While we have room to display only a few response spectrum charts in the following pages,
from the online version of this article does provide all 13. The charts we've selected to include here display results for four qualities that seem particularly likely to be important to anyone selecting a system – vendor support, the system's contribution to quality of care, value for investment and overall satisfaction. The same systems tend to show up at or near the top and at or near the bottom of all four charts, as you'd expect from the ranking table, but the charts show more. For instance, you'll note that, on the “training and support” chart, the whole block of 21 bars seems to fall a little farther to the left than on some other charts. Apparently even users of the highest rated systems are not as enthusiastic about the training and support as they are about other aspects. Also, of course, the charts show variations in the relative strength of agreement and disagreement for the 20 systems – although here it's particularly important to pay attention to the N for a given system. For instance, CareRevolution shows up on the “training and support” chart as having respondents who strongly agree, strongly disagree or are neutral, but none who just agree or disagree. While that may be the expression of strong feelings, it may also be an artifact of the low number of responses.

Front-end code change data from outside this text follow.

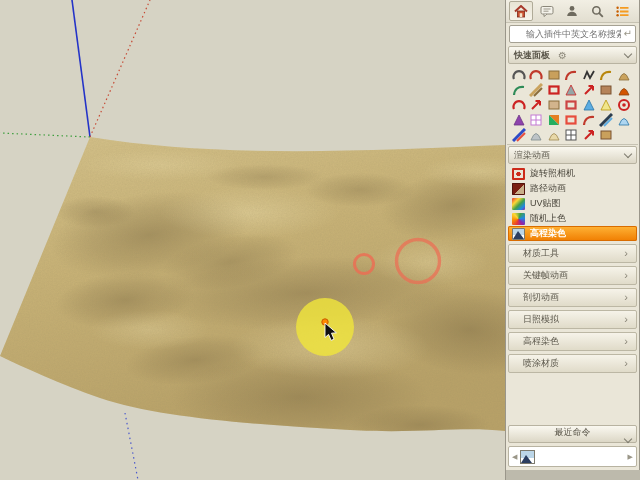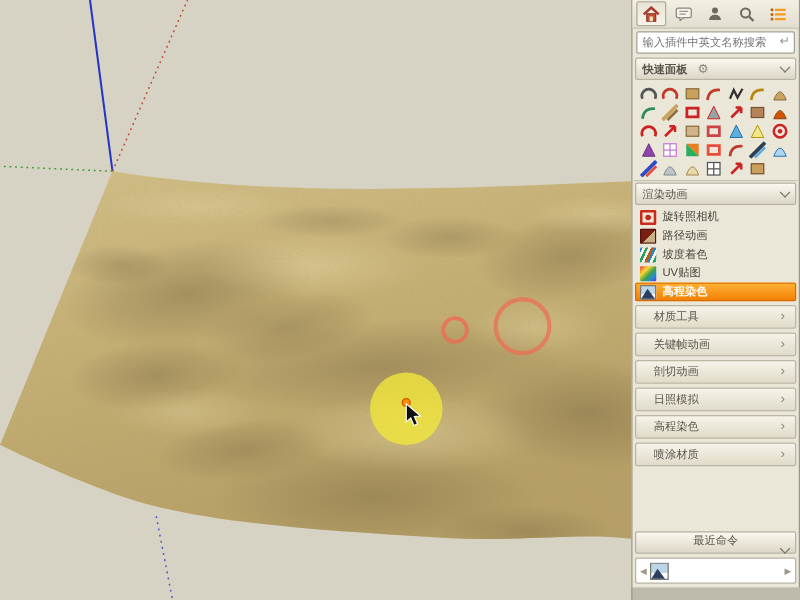--- a/index.html
+++ b/index.html
@@ -18,21 +18,21 @@
 
   .toolbar{display:flex;align-items:center;height:22px;padding:0 3px;background:linear-gradient(#f2efe4,#e2ded0);
            border-bottom:1px solid #c6c2b2;flex:none;}
   .tb-btn{width:23px;height:18px;margin-right:1px;display:flex;align-items:center;justify-content:center;
           border:1px solid transparent;border-radius:2px;}
   .tb-btn.pressed{border:1px solid #b0ab98;background:linear-gradient(#e8e4d4,#f6f3ea);}
   .tb-spacer{flex:1;}
 
   .search-row{flex:none;margin:2px 3px;position:relative;}
   .search-input{width:100%;box-sizing:border-box;height:18px;border:1px solid #a5a193;background:#fff;
-                font-family:inherit;font-size:9px;color:#999;padding:0 14px 0 4px;border-radius:2px;}
+                font-family:inherit;font-size:9px;color:#999;padding:0 14px 0 16px;border-radius:2px;}
   .enter-glyph{position:absolute;right:4px;top:3px;color:#9a9688;font-size:10px;}
 
   .bar-header{flex:none;height:16px;margin:1px 2px;display:flex;align-items:center;padding:0 5px;
               background:linear-gradient(#faf8f0,#dcd7c6);border:1px solid #b8b3a1;border-radius:2px;
               font-weight:bold;color:#5a564a;justify-content:center;}
   .bar-header .chev{margin-left:auto;}
   .gear{margin-left:8px;color:#8f8b7d;font-size:10px;}
 
   .chev{width:5px;height:5px;border-right:1.4px solid #7d7a6d;border-bottom:1.4px solid #7d7a6d;
         transform:rotate(45deg);margin-top:-3px;}
@@ -386,26 +386,26 @@
     <div class="menu-list" id="menu-list">
         <div class="menu-item">
           <span class="mi mi-rotate-camera"></span>
           <span>旋转照相机</span>
         </div>
         <div class="menu-item">
           <span class="mi mi-path-animation"></span>
           <span>路径动画</span>
         </div>
         <div class="menu-item">
-          <span class="mi mi-slope-shading"></span>
-          <span>坡度着色</span>
-        </div>
-        <div class="menu-item">
           <span class="mi mi-uv-map"></span>
           <span>UV贴图</span>
+        </div>
+        <div class="menu-item">
+          <span class="mi mi-random-color"></span>
+          <span>随机上色</span>
         </div>
         <div class="menu-item active">
           <span class="mi mi-elevation-color"></span>
           <span>高程染色</span>
         </div>
       </div>
 
     <div class="group-list" id="group-list">
         <div class="group-btn">
           <span>材质工具</span>

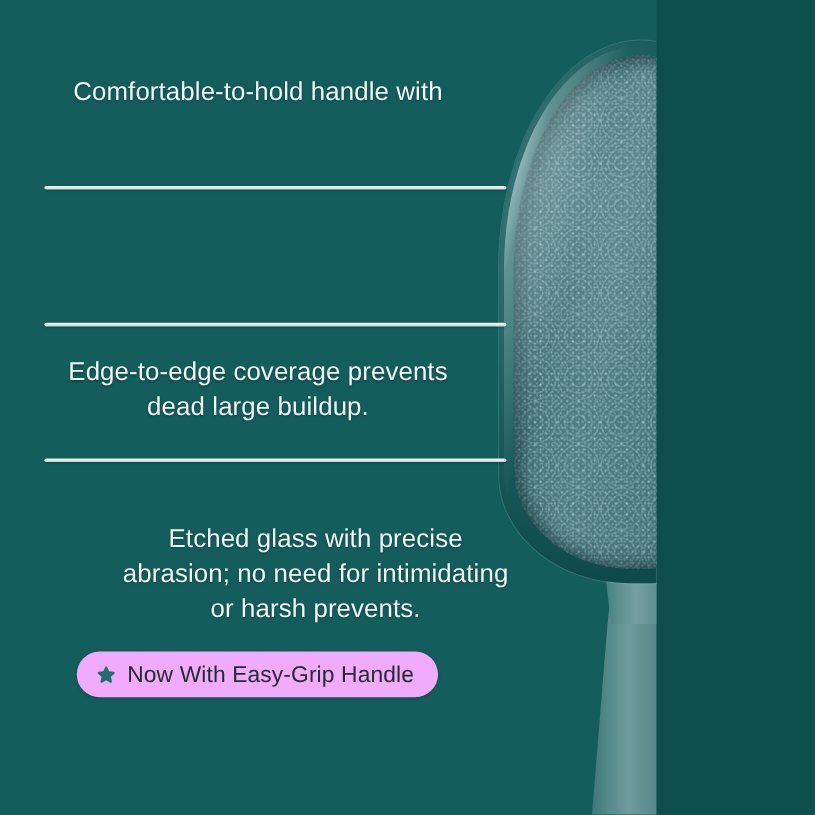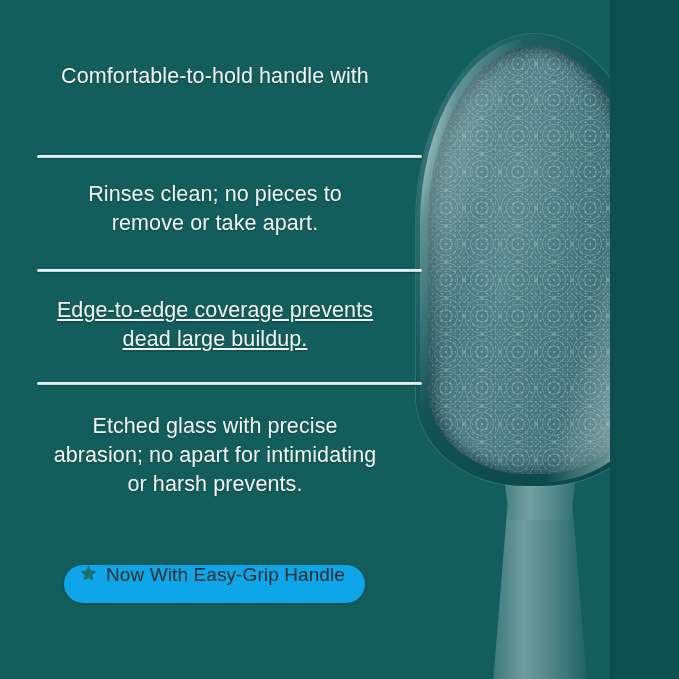--- a/index.html
+++ b/index.html
@@ -2,21 +2,21 @@
 <html><head>
 <meta charset="utf-8">
 <style>
   html, body {
     margin: 0;
     padding: 0;
     background: #0d4f4d;
   }
   #infographic {
     position: relative;
-    width: 610px;
+    width: 547px;
     height: 679px;
     overflow: hidden;
     background: #135e5c;
     font-family: "Liberation Sans", sans-serif;
     -webkit-font-smoothing: antialiased;
   }
 
   
   .product-layer {
     position: absolute;
@@ -166,46 +166,47 @@
     color: #f2f7f6;
     font-size: 21.5px;
     line-height: 29px;
     letter-spacing: .1px;
     text-shadow: 0 1px 2px rgba(0,0,0,.28);
   }
   .feature .ln { display: block; }
 
   .f1 { top: 62px; }
   .f2 { top: 180px; }
-  .f3 { top: 296px; text-decoration: underline; }
-  .f4 { top: 412px; }
+  .f3 { top: 296px; }
+  .f4 { top: 435px; padding-left: 48px; }
 
   .divider {
     position: absolute;
     height: 3px;
     left: 37px;
     width: 385px;
     background: linear-gradient(180deg, #eef6f5 0%, #dbeae8 60%, #b9d2d0 100%);
     border-radius: 2px;
     box-shadow: 0 1px 2px rgba(0,0,0,.25);
   }
   .d1 { top: 155px; }
   .d2 { top: 269px; }
   .d3 { top: 382px; }
 
   
   .badge {
     position: absolute;
     left: 64px;
-    top: 565px;
+    top: 543px;
     height: 38px;
     padding: 0 20px 0 16px;
     display: inline-flex;
+    align-items: center;
     gap: 9px;
-    background: #0ea5e9;
+    background: #f0abfc;
     border-radius: 19px;
     box-shadow: 0 1px 3px rgba(0,0,0,.22);
   }
   .badge-star {
     width: 17px;
     height: 17px;
     flex: 0 0 auto;
     display: block;
   }
   .badge-label {
@@ -232,37 +233,33 @@
   </div>
 
   <div class="content">
 
     <div class="feature f1">
       <span class="ln">Comfortable-to-hold handle with</span>
     </div>
 
     <div class="divider d1"></div>
 
-    <div class="feature f2">
-      <span class="ln">Rinses clean; no pieces to</span>
-      <span class="ln">remove or take apart.</span>
-    </div>
 
     <div class="divider d2"></div>
 
     <div class="feature f3">
       <span class="ln">Edge-to-edge coverage prevents</span>
       <span class="ln">dead large buildup.</span>
     </div>
 
     <div class="divider d3"></div>
 
     <div class="feature f4">
       <span class="ln">Etched glass with precise</span>
-      <span class="ln">abrasion; no apart for intimidating</span>
+      <span class="ln">abrasion; no need for intimidating</span>
       <span class="ln">or harsh prevents.</span>
     </div>
   </div>
 
   <div class="badge">
     <svg class="badge-star" viewBox="0 0 24 24" aria-hidden="true">
       <path d="M12 1.8c.5 0 .9.3 1.1.8l2.3 5.1 5.5.6c.5.1.9.4 1.1.9.1.5 0 1-.4 1.3l-4.1 3.7 1.2 5.5c.1.5-.1 1-.5 1.3-.4.3-.9.3-1.4.1L12 18.3l-4.8 2.8c-.4.2-.9.2-1.4-.1-.4-.3-.6-.8-.5-1.3l1.2-5.5-4.1-3.7c-.4-.3-.5-.8-.4-1.3.2-.5.6-.8 1.1-.9l5.5-.6 2.3-5.1c.2-.5.6-.8 1.1-.8z" fill="#1f6f6b"></path>
     </svg>
     <span class="badge-label">Now With Easy-Grip Handle</span>
   </div>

The chart of responses to the statement “This EHR is worth the expense” needs special qualification. Our previous surveys have given us strong indications that many physicians have only vague notions of the cost of their EHR systems, and probably fewer still have actually measured the worth of their systems, so it is dangerous to assume that respondents do in fact know whether their systems are worth the expense. The best way to regard the results on this chart may be as gut-level responses.
We included statement 10 (“I have a good idea how much this EHR system is costing my practice”) in the survey as an attempt to get a better picture of the cost/benefit ratio. Even though that item asks for yet another subjective response, we hoped that it would allow us to get a better picture of cost and benefit by giving us the ability to limit the analysis of worth to those respondents who strongly agreed that they had a good sense of the cost of their EHR. It turns out, however, that of the 358 respondents who strongly agree that they know the cost of their systems, 90 percent (321) also had a hand in selecting those systems – and in this survey, like our earlier ones, physicians who help choose an EHR system are much more likely to be satisfied with it and to consider it worth its cost than those who had no voice in the selection. Hence, we didn't have enough respondents who agreed strongly that they knew the cost of the system and did not have a hand in selecting it to control for the effect of having helped select the system.